Roast chickpeas and garlic
2
  • Roast in the middle of the oven until chickpeas are almost crispy, 10-12 min.
  • When almost crispy, carefully remove the baking sheet from the oven, stir chickpeas, then cover loosely with foil (or another baking sheet).
  • Return the sheet to the oven and continue to roast until chickpeas are crispy, 6-8 min.
Toast flatbreads and cook chicken
3
  • Meanwhile, cut flatbreads into 1-inch pieces.
  • Add flatbreads, remaining Shawarma Spice Blend and 1 tbsp (2 tbsp) oil to another parchment-lined baking sheet. Season with salt and pepper, then toss to coat.
  • Bake in the top of the oven until golden-brown and crispy, 5-6 min.
  • Pat chicken dry with paper towels. Season with salt and pepper. Heat a large non-stick pan over medium heat. When hot, add 1 tbsp (2 tbsp) oil, then chicken. Pan-fry on one side until golden, 6-7 min.
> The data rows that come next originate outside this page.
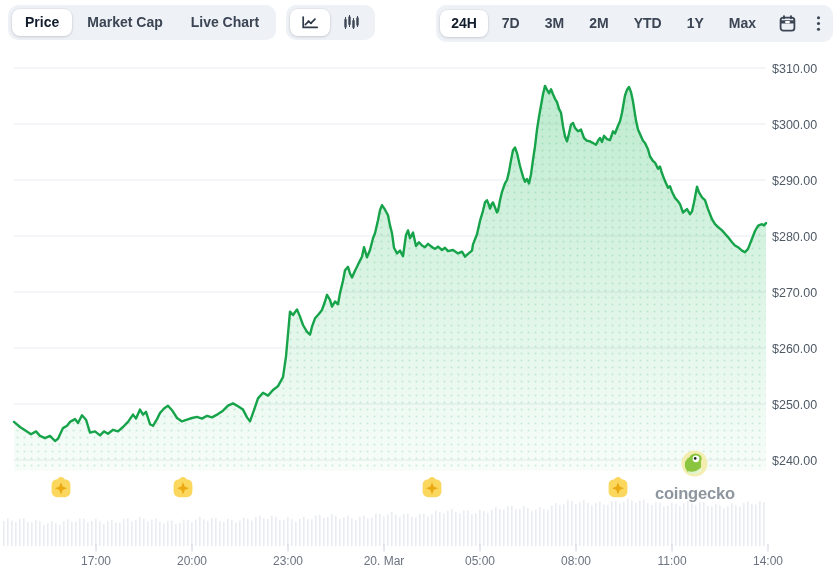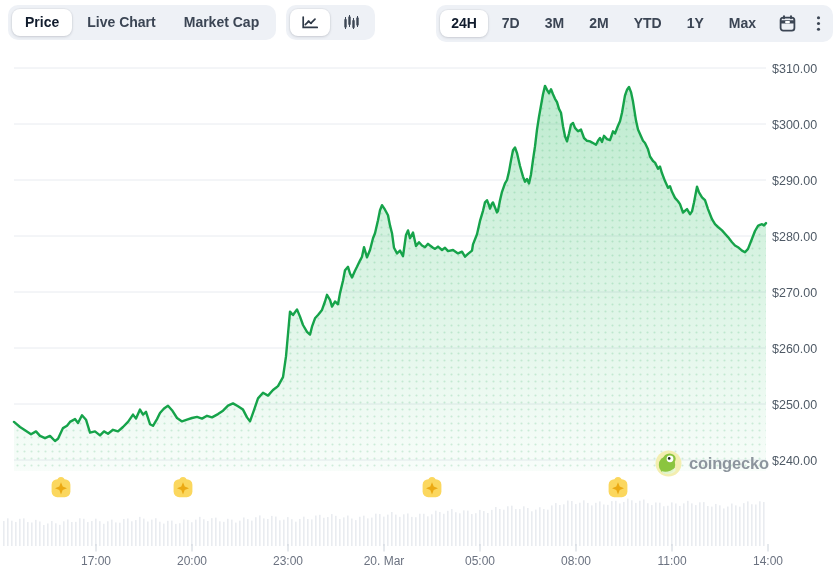--- a/index.html
+++ b/index.html
@@ -31,34 +31,34 @@
   }
   .segicon.selected{
     background:#ffffff;
     box-shadow:0 1px 3px rgba(16,24,40,.14),0 0 0 1px rgba(16,24,40,.03);
   }
   .ranges{margin-left:auto;gap:3px;}
   .ranges .seg{padding:5px 11px;}
   .iconbtn{border:0;background:transparent;cursor:pointer;border-radius:8px;padding:5px 8px;display:flex;align-items:center;line-height:0;}
   #chart{position:absolute;left:0;top:0;}
   .watermark{
-    position:absolute;left:655px;top:450px;display:flex;align-items:center;gap:7px;z-index:4;
+    position:absolute;left:655px;top:450px;display:flex;align-items:center;gap:7px;z-index:4;flex-direction:column;
   }
   .watermark .wm-text{
     font-size:16.5px;font-weight:700;color:#8d959e;letter-spacing:-0.2px;
   }
 </style>
 </head>
 <body>
 
 <div class="toolbar">
   <div class="seg-group">
     <button class="seg selected">Price</button>
+    <button class="seg">Market Cap</button>
     <button class="seg">Live Chart</button>
-    <button class="seg">Market Cap</button>
   </div>
 
   <div class="seg-group">
     <button class="segicon selected">
       <span>
         <svg width="20" height="17" viewBox="0 0 20 17">
           <path d="M3.2 3 V13.4 H17.2" fill="none" stroke="#2f3947" stroke-width="1.7" stroke-linecap="round"></path>
           <path d="M5.3 10.6 L8.6 7.4 L11 9.2 L15 5.2" fill="none" stroke="#2f3947" stroke-width="1.7" stroke-linecap="round" stroke-linejoin="round"></path>
           <circle cx="8.6" cy="7.4" r="1.1" fill="#2f3947"></circle>
           <circle cx="11" cy="9.2" r="1.1" fill="#2f3947"></circle>

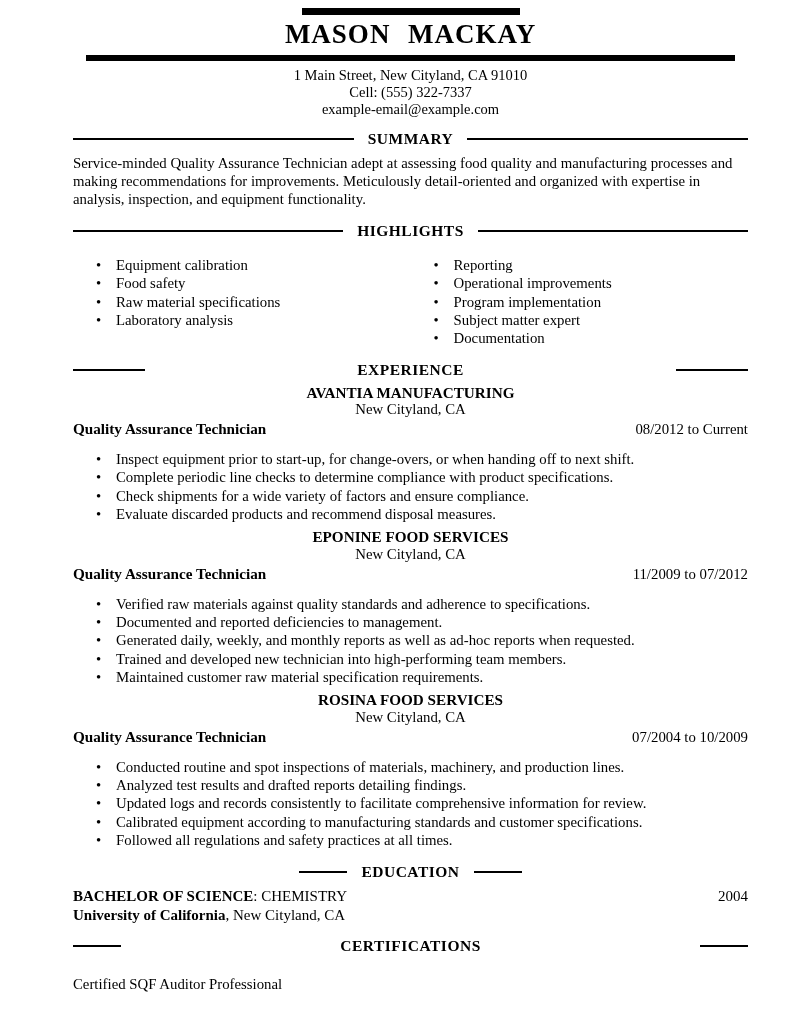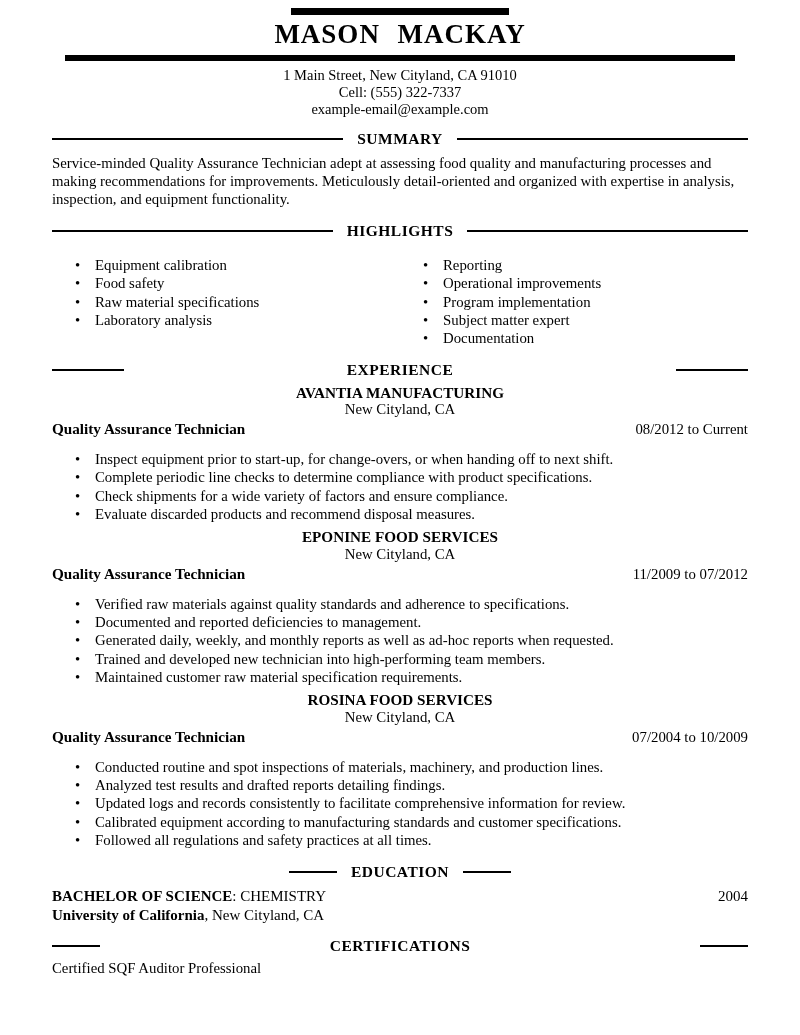--- a/index.html
+++ b/index.html
@@ -6,21 +6,21 @@
   html, body { background: #ffffff; }
   body {
     font-family: "Liberation Serif", "DejaVu Serif", serif;
     color: #000;
   }
   .page {
     width: 800px;
     height: 1035px;
     margin: 0 auto;
     background: #fff;
-    padding: 8px 52px 0 52px;
+    padding: 8px 52px 0 73px;
     overflow: hidden;
     position: relative;
   }
 
   
   .top-bar {
     width: 218px;
     height: 7px;
     background: #000;
     margin: 0 auto;
@@ -121,21 +121,21 @@
     align-items: baseline;
     margin-top: 6px;
     font-size: 15px;
     line-height: 1.25;
   }
   .edu-line2 { font-size: 15px; line-height: 1.25; }
   .bold { font-weight: bold; }
 
   .cert-item {
     font-size: 14.8px;
-    margin-top: 5px;
+    margin-top: 21px;
   }
 </style>
 </head>
 <body>
 
 <div class="page">
 
   <div class="top-bar"></div>
   <div class="name">MASON MACKAY</div>
   <div class="name-rule"></div>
Flip, then cover and continue cooking, until cooked through, 6-7 min.**
Prep
4
  • Meanwhile, halve tomatoes.
  • Thinly slice green onions.
  • Core, then cut pepper into 1/2-inch pieces.
  • Drain, then roughly chop olives.
  • Roughly chop parsley.
Make dressing
5
  • Add roasted garlic cloves to a large bowl. Mash with a fork.
  • Add vinegar, 1 tsp (2 tsp) sugar, 2 tbsp (4 tbsp) oil and 1 tbsp (2 tbsp) water. Season with salt and pepper, then whisk to combine.
Finish and serve
6
  • Add roasted chickpeas, green onions, tomatoes, peppers, parsley, olives and half the feta to the bowl with dressing. Toss to combine.
  • Thinly slice chicken.
  • Divide spiced flatbreads between bowls, then top with chickpea mixture and chicken.
  • Sprinkle remaining feta over top.
7

If you've opted to add chicken breasts, pat dry with paper towels. Season with salt and pepper. Heat a large non-stick pan over medium heat. When hot, add 1 tbsp (2 tbsp) oil, then chicken. Pan-fry on one side until golden, 6-7 min. Flip, then cover and continue cooking, until cooked through, 6-7 min.** 

8

Thinly slice chicken. Divide chicken between plates.